It’s very easy to complain about life, about how unfair it is, because of a truth, life no really fair, at all. Personally, life has been a teacher to me, it has taught me a lot....love, pain, heartbreak, kindness, charity, strength, gratitude and a lot more. One thing life has also taught me is that, while we're busy dragging God and asking "Why me?", something is happening behind, something sweet is also being dished out to us everyday, even though small/little, it's happening in everyday moments.

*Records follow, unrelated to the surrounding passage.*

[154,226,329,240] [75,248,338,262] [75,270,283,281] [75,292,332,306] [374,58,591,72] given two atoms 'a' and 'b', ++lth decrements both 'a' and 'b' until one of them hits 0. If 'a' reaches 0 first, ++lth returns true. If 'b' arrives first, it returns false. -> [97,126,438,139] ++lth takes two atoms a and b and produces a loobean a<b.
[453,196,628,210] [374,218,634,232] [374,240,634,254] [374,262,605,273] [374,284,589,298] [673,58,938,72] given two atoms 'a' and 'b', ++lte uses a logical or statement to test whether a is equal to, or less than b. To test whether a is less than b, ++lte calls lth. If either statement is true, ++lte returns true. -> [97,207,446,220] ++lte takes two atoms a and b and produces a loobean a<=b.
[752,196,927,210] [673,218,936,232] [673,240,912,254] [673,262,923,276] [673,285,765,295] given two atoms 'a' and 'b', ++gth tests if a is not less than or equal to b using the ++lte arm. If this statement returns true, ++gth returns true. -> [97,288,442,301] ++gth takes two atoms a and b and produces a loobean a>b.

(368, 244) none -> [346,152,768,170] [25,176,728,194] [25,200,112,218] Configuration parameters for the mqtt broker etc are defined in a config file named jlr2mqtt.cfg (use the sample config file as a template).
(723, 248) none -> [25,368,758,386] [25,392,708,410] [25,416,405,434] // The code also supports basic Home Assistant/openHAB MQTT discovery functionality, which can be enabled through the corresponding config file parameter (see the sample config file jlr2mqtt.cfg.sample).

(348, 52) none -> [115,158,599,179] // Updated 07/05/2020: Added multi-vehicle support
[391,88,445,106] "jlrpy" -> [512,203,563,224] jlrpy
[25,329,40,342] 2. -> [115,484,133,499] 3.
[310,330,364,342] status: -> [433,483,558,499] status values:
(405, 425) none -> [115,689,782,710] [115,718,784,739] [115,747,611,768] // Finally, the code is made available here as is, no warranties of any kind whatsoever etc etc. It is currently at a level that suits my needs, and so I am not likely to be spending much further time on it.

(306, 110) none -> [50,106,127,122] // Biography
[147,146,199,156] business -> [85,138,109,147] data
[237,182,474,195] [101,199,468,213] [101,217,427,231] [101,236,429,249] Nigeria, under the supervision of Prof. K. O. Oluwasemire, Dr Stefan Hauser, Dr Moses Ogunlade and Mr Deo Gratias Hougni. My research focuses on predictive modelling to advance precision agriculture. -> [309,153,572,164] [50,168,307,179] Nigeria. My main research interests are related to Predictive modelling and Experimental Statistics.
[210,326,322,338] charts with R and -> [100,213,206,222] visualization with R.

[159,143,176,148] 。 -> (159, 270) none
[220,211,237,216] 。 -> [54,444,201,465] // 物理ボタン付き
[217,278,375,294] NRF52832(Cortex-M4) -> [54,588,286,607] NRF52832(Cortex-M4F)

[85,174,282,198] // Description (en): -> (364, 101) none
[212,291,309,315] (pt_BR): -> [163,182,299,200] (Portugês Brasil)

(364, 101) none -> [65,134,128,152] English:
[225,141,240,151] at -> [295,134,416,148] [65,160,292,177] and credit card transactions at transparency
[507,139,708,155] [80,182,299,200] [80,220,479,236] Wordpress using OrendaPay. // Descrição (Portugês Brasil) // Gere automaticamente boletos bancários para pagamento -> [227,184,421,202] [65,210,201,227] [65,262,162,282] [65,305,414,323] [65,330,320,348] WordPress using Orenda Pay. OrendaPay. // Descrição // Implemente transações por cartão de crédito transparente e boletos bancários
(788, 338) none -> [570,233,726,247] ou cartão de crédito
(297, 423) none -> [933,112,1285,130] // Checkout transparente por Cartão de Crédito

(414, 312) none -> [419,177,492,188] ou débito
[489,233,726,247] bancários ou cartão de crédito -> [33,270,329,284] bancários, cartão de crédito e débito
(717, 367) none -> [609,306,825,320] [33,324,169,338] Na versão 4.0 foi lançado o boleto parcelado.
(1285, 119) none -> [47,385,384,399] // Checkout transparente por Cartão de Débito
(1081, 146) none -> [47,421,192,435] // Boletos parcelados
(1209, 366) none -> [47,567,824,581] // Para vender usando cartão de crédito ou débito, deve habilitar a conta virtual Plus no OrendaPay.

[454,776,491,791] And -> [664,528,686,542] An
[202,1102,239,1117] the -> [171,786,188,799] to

Firstly, I’m grateful for my health, it's definitely the first for me, it's way beyond my imagination, that despite all, I will still be standing, I mean I can be able to bathe myself without help, that wasn't possible some 3_4 years ago. I am grateful I don’t sleep in hospitals anymore. Hospital was more like a home sometimes back. My bones aching like they were tired of carrying me, I couldn’t walk, even with help I can only go few steps, to t stand up straight is a problem, smile and laughter became strangers to me, how could I laugh or smile in my present predicament, the pain is even too much for me to try to. But today, I can now climb a bike, I can smile and laugh at will, I can bend, I can dance, I eat and do every other thing I was thought is a no for me. To me it's a miracle, that's how I coined my nickname....Milliracle_Million Little Miracles.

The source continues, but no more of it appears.